--- What this task involves ---
Return every line from the records below that has the word "PacMan".

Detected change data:
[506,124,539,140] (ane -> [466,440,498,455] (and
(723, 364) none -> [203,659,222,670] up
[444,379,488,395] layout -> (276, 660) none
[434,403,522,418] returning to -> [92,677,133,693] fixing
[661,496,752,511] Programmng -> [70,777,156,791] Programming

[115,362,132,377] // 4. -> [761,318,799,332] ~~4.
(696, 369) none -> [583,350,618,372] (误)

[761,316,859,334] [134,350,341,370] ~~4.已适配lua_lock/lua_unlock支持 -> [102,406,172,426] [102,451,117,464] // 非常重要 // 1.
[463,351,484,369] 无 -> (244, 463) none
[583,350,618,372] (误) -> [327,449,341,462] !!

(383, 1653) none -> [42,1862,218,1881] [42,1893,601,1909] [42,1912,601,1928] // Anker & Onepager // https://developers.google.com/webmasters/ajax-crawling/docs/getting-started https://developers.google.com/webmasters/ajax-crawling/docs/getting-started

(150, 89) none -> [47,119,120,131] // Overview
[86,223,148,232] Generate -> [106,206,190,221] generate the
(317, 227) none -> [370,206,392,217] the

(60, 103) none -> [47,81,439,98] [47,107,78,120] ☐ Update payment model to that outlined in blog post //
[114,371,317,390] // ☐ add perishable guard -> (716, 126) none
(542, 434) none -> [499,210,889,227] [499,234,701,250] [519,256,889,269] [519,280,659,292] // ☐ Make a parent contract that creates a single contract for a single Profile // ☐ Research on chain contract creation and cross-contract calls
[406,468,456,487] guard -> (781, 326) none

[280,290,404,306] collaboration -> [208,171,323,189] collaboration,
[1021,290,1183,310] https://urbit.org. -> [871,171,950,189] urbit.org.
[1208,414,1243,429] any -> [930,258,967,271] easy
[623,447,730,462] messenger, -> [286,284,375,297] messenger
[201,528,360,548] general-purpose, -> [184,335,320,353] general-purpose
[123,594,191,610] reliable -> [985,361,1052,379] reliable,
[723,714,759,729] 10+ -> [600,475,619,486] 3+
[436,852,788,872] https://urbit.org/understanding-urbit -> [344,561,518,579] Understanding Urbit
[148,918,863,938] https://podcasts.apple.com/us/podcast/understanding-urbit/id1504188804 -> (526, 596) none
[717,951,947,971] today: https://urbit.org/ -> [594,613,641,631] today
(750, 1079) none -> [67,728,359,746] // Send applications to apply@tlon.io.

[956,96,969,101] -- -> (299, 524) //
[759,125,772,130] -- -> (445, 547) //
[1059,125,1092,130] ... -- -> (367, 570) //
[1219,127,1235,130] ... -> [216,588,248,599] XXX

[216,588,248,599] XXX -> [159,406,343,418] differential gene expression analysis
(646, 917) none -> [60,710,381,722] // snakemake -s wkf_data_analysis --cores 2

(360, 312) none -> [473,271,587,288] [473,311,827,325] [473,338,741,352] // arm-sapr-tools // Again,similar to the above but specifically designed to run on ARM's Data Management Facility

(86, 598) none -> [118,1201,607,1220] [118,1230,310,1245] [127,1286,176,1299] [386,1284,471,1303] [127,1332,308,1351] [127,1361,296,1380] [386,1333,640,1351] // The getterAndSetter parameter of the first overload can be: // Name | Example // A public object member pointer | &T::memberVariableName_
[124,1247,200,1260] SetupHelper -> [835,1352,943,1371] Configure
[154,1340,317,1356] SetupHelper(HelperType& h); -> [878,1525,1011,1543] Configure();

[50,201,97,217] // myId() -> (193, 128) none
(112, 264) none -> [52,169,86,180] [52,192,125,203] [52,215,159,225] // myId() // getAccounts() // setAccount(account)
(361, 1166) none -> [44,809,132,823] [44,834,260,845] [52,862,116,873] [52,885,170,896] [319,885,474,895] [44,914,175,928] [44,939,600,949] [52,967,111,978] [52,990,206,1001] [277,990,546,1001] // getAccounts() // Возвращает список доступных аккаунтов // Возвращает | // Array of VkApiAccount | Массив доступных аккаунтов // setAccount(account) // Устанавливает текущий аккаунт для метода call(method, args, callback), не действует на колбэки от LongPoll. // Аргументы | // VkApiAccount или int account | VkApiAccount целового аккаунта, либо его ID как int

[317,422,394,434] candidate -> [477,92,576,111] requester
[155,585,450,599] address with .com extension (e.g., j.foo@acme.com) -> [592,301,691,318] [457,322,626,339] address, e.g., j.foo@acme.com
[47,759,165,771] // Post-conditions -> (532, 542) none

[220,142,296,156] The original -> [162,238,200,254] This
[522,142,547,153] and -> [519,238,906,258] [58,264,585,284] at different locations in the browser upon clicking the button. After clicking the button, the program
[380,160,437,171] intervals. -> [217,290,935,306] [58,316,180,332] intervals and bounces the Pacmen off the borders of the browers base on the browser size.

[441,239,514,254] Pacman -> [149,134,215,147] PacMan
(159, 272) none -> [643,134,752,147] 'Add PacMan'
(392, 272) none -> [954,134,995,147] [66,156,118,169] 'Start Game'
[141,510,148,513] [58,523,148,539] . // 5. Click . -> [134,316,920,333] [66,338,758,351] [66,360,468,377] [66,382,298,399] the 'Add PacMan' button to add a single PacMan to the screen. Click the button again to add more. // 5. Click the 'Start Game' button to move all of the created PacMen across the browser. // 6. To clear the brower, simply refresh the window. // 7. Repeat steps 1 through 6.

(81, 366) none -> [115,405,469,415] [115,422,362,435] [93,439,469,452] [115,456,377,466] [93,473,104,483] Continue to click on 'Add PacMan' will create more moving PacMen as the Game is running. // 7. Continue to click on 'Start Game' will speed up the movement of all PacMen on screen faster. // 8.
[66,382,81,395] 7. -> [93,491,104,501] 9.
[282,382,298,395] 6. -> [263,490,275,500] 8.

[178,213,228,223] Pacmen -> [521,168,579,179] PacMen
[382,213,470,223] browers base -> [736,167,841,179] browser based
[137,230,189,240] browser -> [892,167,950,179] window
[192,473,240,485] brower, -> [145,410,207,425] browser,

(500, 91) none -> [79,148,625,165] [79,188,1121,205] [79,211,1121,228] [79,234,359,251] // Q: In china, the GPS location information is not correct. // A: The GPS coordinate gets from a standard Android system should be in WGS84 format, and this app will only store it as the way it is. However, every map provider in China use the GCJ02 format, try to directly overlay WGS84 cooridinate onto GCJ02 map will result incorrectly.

--- The completed task ---
[441,239,514,254] Pacman -> [149,134,215,147] PacMan
(159, 272) none -> [643,134,752,147] 'Add PacMan'
[141,510,148,513] [58,523,148,539] . // 5. Click . -> [134,316,920,333] [66,338,758,351] [66,360,468,377] [66,382,298,399] the 'Add PacMan' button to add a single PacMan to the screen. Click the button again to add more. // 5. Click the 'Start Game' button to move all of the created PacMen across the browser. // 6. To clear the brower, simply refresh the window. // 7. Repeat steps 1 through 6.
(81, 366) none -> [115,405,469,415] [115,422,362,435] [93,439,469,452] [115,456,377,466] [93,473,104,483] Continue to click on 'Add PacMan' will create more moving PacMen as the Game is running. // 7. Continue to click on 'Start Game' will speed up the movement of all PacMen on screen faster. // 8.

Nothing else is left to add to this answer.